**Directions**
Could you please count how many lines in the data below hold the string "label"? Reply with only the number.

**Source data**
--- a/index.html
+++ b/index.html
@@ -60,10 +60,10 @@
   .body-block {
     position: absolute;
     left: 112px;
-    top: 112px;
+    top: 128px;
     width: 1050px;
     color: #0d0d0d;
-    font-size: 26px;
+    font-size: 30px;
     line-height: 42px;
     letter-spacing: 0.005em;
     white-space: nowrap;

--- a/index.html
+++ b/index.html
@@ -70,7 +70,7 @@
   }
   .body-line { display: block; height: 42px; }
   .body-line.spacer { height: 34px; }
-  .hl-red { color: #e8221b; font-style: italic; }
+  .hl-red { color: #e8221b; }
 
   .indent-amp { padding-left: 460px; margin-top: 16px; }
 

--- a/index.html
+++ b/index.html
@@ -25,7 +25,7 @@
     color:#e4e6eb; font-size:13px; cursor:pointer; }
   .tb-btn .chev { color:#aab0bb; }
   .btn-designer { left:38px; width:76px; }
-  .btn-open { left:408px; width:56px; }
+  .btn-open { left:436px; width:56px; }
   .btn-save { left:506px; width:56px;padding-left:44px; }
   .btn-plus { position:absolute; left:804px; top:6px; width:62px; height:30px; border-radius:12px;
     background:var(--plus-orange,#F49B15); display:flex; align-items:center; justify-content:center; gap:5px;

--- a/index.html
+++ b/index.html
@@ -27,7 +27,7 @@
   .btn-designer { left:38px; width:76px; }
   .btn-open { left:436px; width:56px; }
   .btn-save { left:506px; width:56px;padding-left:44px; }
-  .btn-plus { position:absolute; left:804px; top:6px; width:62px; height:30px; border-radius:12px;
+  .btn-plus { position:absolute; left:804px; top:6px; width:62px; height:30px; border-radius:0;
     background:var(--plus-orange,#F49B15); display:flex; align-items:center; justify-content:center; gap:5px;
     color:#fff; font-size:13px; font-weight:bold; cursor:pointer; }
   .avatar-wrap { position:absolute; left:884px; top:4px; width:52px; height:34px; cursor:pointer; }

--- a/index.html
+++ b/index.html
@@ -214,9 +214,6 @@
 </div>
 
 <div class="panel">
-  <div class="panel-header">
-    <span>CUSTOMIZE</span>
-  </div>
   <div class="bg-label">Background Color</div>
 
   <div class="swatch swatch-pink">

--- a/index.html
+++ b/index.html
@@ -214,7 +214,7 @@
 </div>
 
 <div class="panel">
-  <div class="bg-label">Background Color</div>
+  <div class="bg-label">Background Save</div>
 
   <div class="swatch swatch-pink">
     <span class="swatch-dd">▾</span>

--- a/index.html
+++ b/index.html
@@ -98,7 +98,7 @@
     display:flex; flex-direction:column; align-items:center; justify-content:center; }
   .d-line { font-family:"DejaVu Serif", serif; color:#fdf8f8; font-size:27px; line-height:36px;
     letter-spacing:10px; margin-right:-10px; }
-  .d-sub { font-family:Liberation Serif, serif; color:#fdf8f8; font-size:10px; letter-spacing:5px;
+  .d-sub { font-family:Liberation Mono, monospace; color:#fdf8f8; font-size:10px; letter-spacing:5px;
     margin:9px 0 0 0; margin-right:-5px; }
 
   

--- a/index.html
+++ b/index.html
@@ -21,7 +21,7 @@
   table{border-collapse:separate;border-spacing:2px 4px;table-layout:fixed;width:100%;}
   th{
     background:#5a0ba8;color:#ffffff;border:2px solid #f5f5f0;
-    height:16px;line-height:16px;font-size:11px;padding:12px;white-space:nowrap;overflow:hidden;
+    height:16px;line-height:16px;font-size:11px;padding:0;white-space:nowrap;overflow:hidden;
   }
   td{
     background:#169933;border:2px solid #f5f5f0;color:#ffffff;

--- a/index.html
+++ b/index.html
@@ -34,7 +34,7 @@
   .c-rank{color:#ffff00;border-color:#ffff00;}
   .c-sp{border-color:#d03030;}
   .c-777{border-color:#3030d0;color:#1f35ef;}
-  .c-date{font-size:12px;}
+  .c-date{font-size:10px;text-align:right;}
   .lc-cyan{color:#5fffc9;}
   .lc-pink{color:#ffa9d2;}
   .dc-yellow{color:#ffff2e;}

**Final answer**
3